**What is required:** No pictures belong in the copy, but every line of the material below must be reproduced exactly.

Dataset: Begin

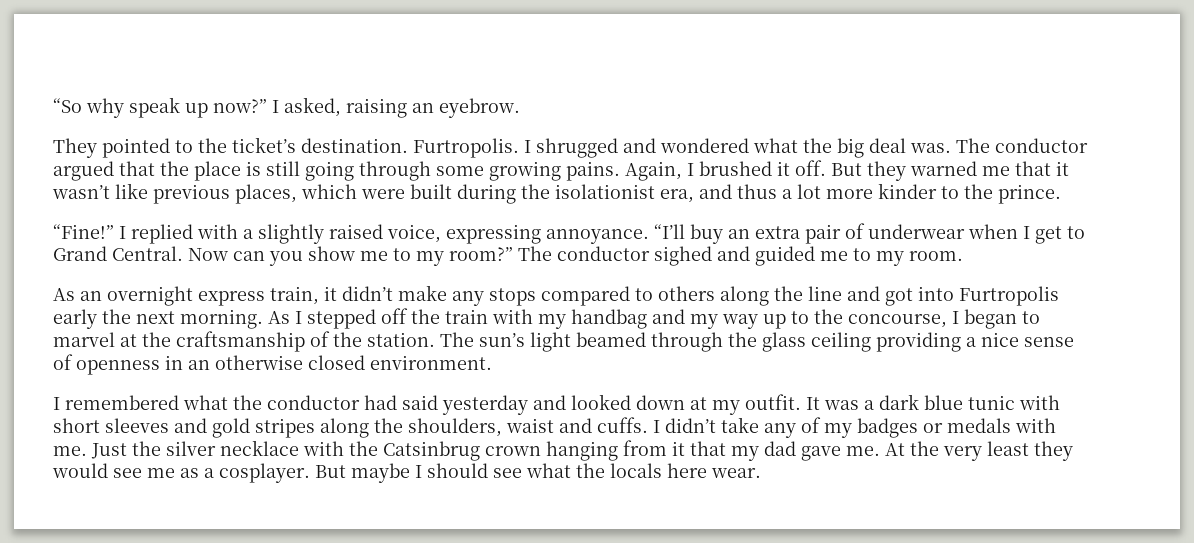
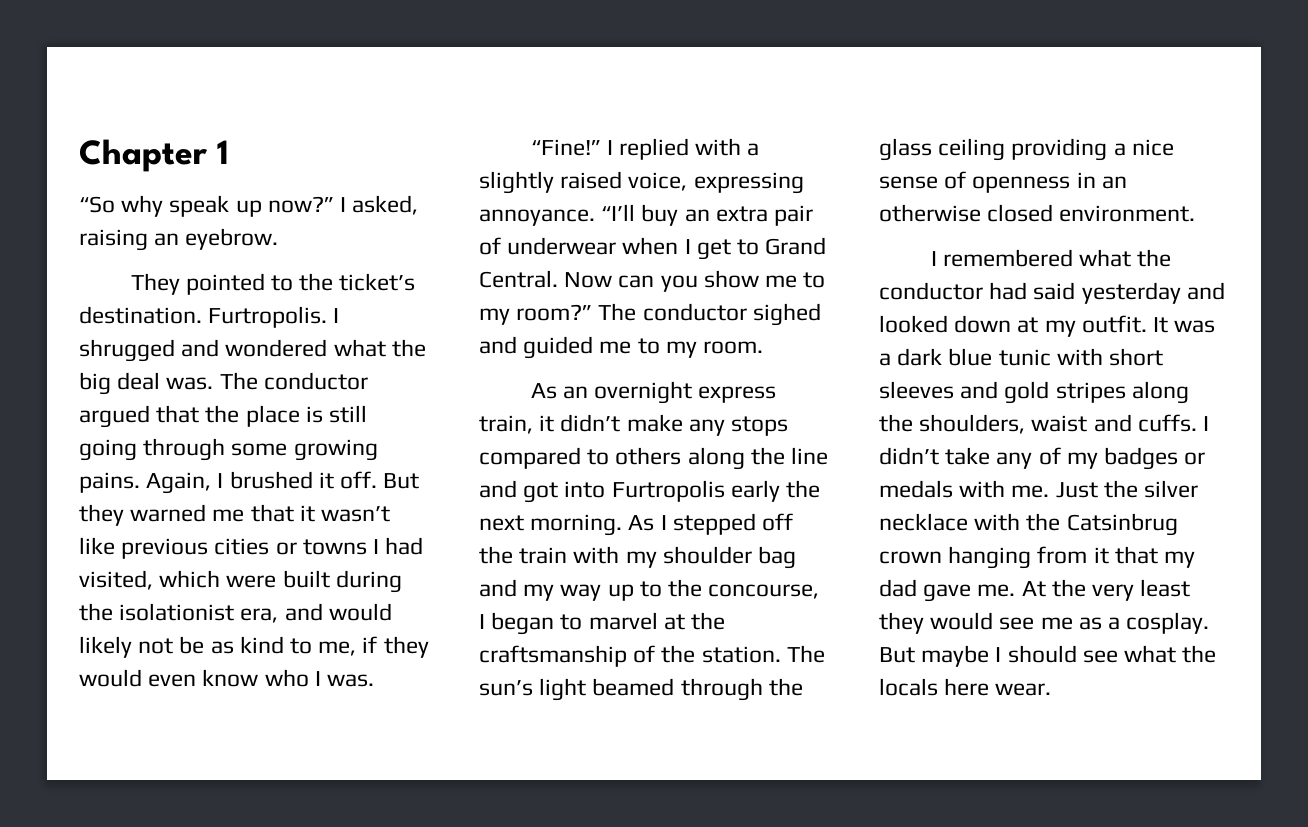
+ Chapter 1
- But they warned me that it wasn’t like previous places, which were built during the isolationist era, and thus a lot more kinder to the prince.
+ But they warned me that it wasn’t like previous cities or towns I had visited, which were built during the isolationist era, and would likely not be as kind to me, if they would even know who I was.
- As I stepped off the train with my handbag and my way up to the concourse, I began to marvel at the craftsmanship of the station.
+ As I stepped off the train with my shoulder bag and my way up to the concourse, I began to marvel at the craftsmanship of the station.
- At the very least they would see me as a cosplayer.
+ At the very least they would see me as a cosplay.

Dataset: End

**Solution:**
+ Chapter 1
- But they warned me that it wasn’t like previous places, which were built during the isolationist era, and thus a lot more kinder to the prince.
+ But they warned me that it wasn’t like previous cities or towns I had visited, which were built during the isolationist era, and would likely not be as kind to me, if they would even know who I was.
- As I stepped off the train with my handbag and my way up to the concourse, I began to marvel at the craftsmanship of the station.
+ As I stepped off the train with my shoulder bag and my way up to the concourse, I began to marvel at the craftsmanship of the station.
- At the very least they would see me as a cosplayer.
+ At the very least they would see me as a cosplay.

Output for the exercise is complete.